Note: File three copies of this Form, one of which must be manually signed. If space is insufficient, see Instruction 6 for procedure.
Persons who respond to the collection of information contained in this form are not required to respond unless the form displays a currently valid OMB Number.

FAQ

What insider activity did David Gebbia report for SIEB on this Form 4?

The filing reports family-related gifts and transfers of 13,000 shares of Siebert Financial Corp. common stock on January 20, 2026, all at a price of $0 per share. These transactions affected his reported indirect ownership through family members and a family-owned limited liability company, rather than his direct personal account.

How many SIEB shares does David Gebbia own directly and indirectly?

According to the filing, David Gebbia directly owns 1,415,318 shares of Siebert Financial Corp. common stock. Various family members included in his indirect ownership own 374,000 shares after the reported transactions, and a family control group is shown as indirectly holding 17,074,103 shares, all of which he disclaims beneficial ownership of except for his pecuniary interest.

What do the 13,000 share gift and transfer mean for Gebbias SIEB holdings?

The filing explains that 13,000 shares of Siebert common stock were gifted to Gebbias minor family members, creating a net increase of 13,000 shares in his reported indirect ownership. A family member then transferred 13,000 shares to a family-owned limited liability company, creating a net decrease of 13,000 shares in his reported indirect ownership through that entity. Both transactions were recorded at $0 per share.

What is the significance of the 403,780 SIEB shares mentioned in the control group footnote?

The filing states that indirect ownership by certain members of the family control group was previously underreported by 403,780 shares. These shares represent Siebert common stock underlying a warrant issued to BCW Securities LLC on May 22, 2023 that had been omitted from the members beneficial ownership. This correction is now reflected in the control groups 17,074,103 indirectly owned shares.

What does the 143,000 share change in the control group represent for SIEB?

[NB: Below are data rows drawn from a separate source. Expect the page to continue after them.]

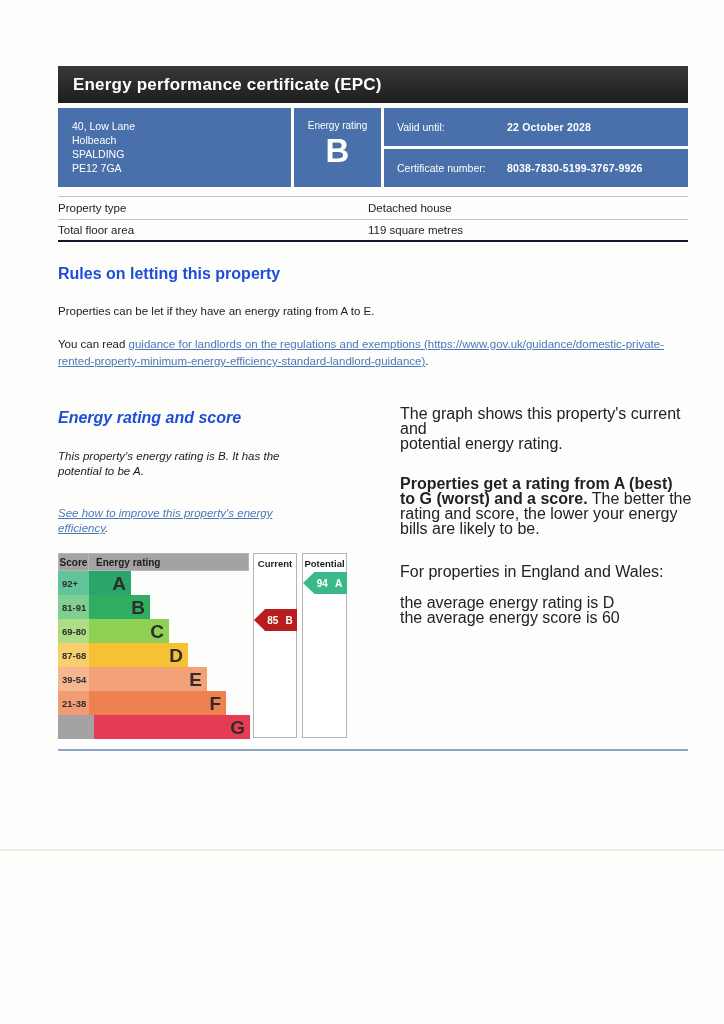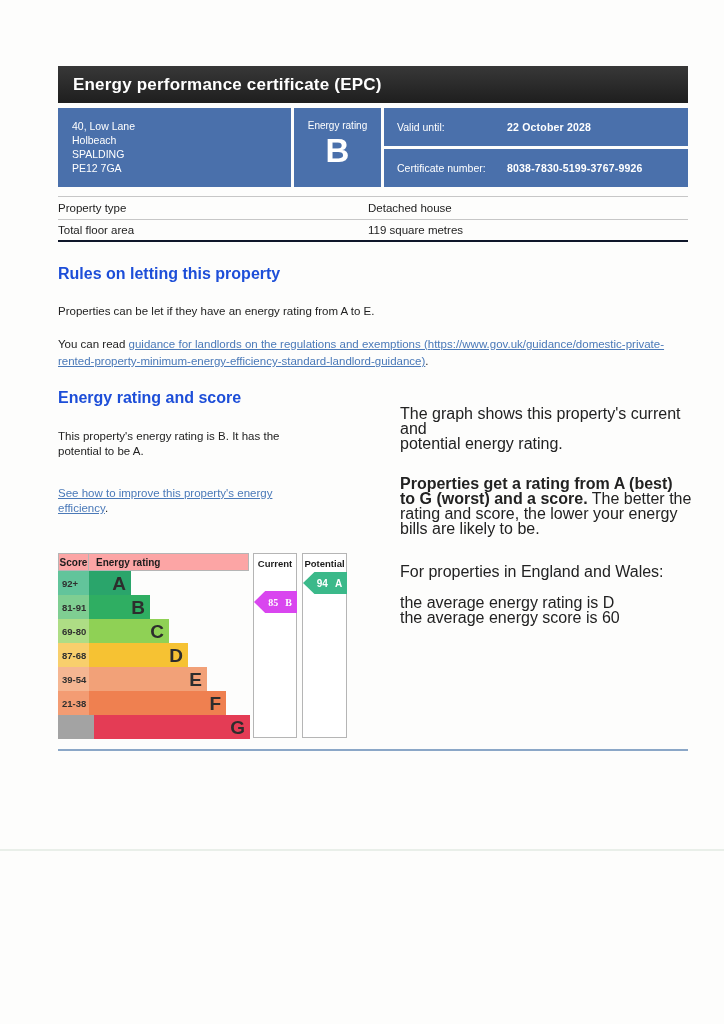"Energy rating and score" .rating-left { font-style: none -> italic; top: 388px -> 408px }
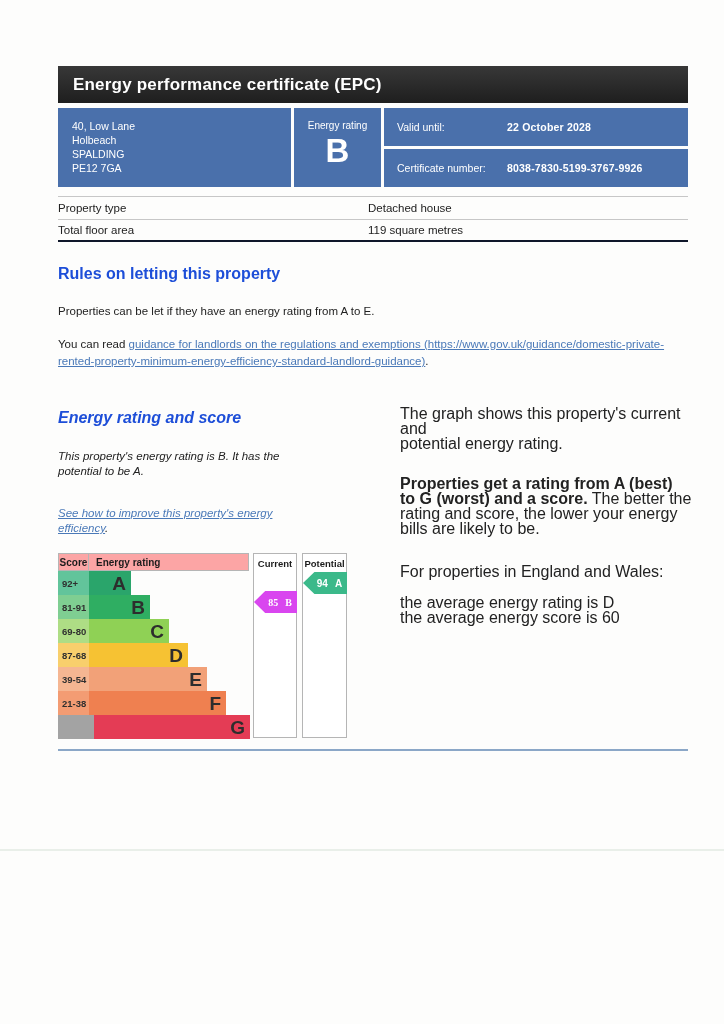"Score" .ch-head { background: #fca5a5 -> #a3a3a3 }
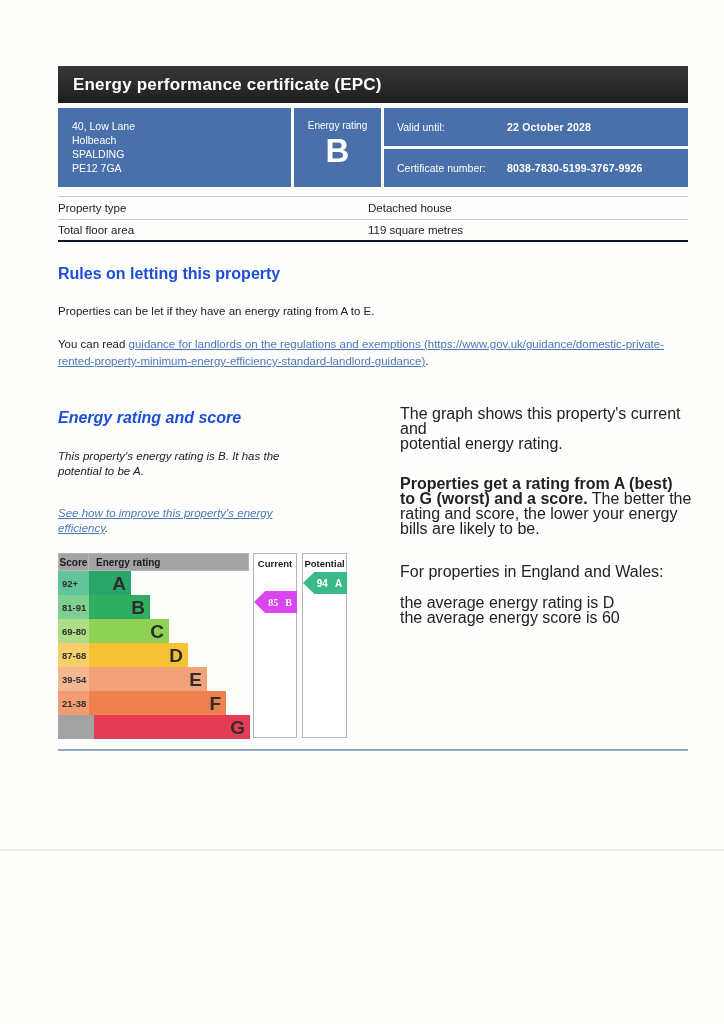"85" div.arrow { background: #d946ef -> #b91c1c; font-family: Liberation Serif, serif -> none; top: 38px -> 56px }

The filing notes that members of the family control group gifted 143,000 shares of Siebert common stock to family members and others, and subsequent transactions resulted in a net decrease of 143,000 shares held by the control group. David Gebbia disclaims beneficial ownership of these shares except to the extent of his pecuniary interest.

Does David Gebbia claim full beneficial ownership of all indirectly held SIEB shares?

No. For the 374,000 indirectly held shares through family members and the 17,074,103 shares held by the family control group, the filing states that Gebbia disclaims beneficial ownership of such shares, except to the extent of his pecuniary interest in them.